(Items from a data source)

┌────────

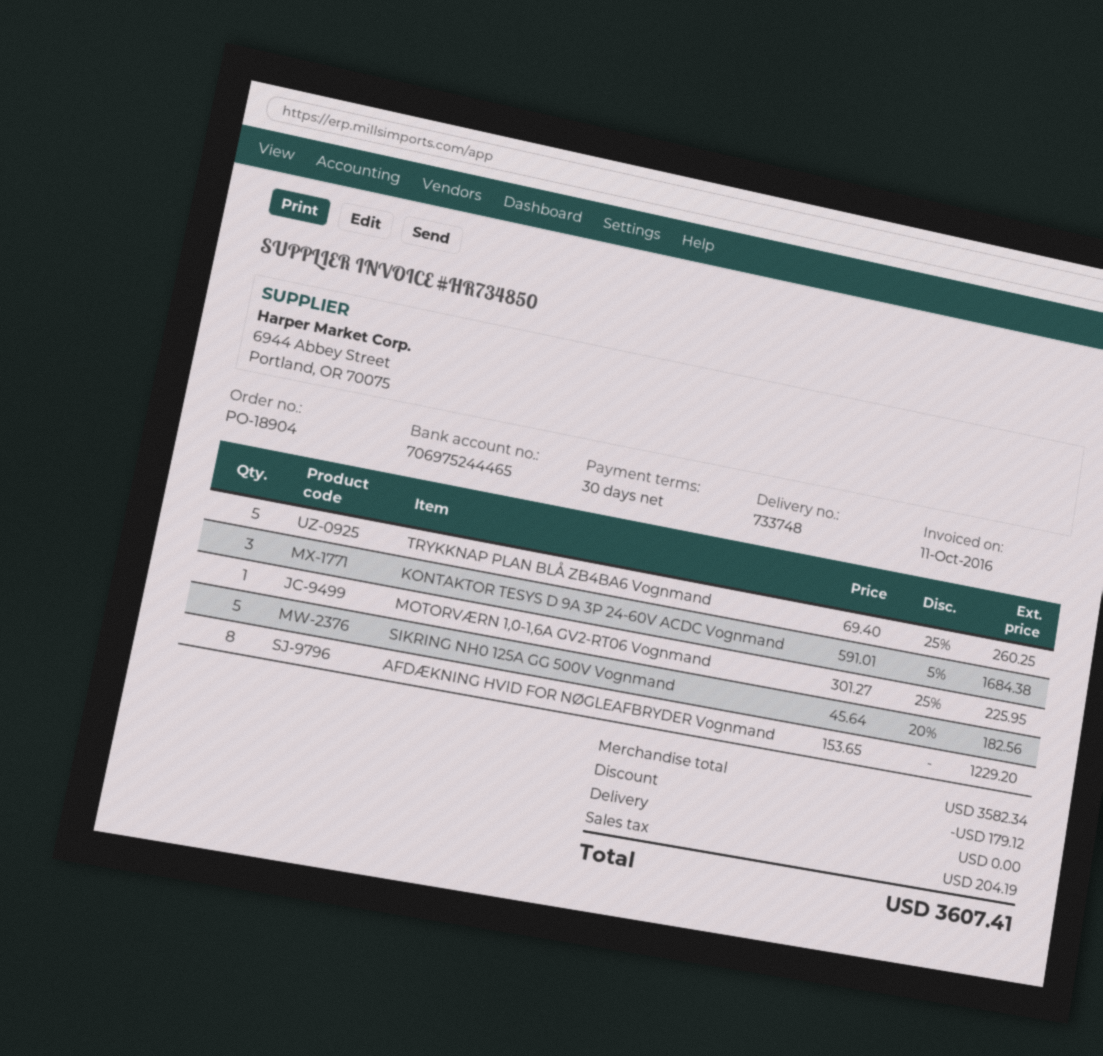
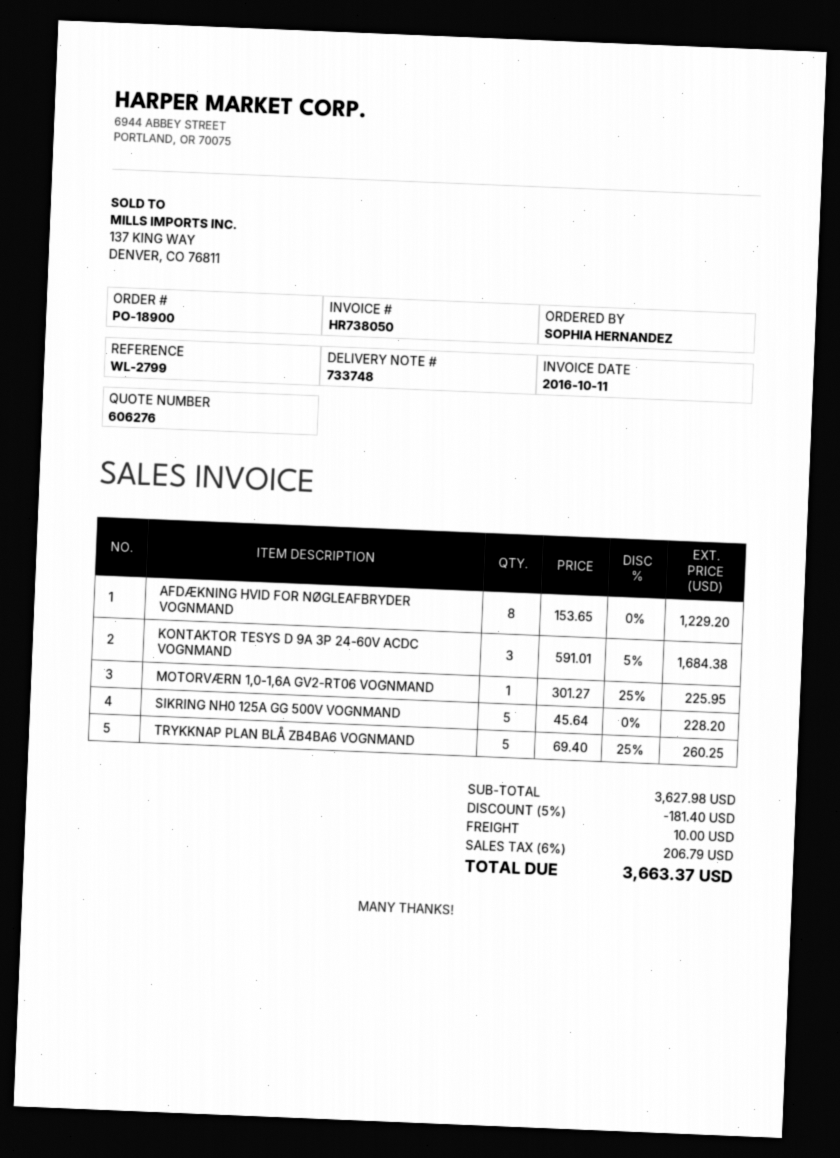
order number: PO-18904 -> PO-18900
invoice number: HR734850 -> HR738050
SIKRING NH0 125A GG 500V Vognmand: 5 x 45.64 - 20% = 182.56 -> 5 x 45.64 = 228.20
subtotal: 3582.34 -> 3627.98
discount: 179.12 -> 181.40
shipping: 0.00 -> 10.00
tax: 204.19 -> 206.79
total: 3607.41 -> 3663.37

└────────

→ **About this exercise**: Set down the records precisely as they appear. Any picture stays out.

→ **Exercise output**:
order number: PO-18904 -> PO-18900
invoice number: HR734850 -> HR738050
SIKRING NH0 125A GG 500V Vognmand: 5 x 45.64 - 20% = 182.56 -> 5 x 45.64 = 228.20
subtotal: 3582.34 -> 3627.98
discount: 179.12 -> 181.40
shipping: 0.00 -> 10.00
tax: 204.19 -> 206.79
total: 3607.41 -> 3663.37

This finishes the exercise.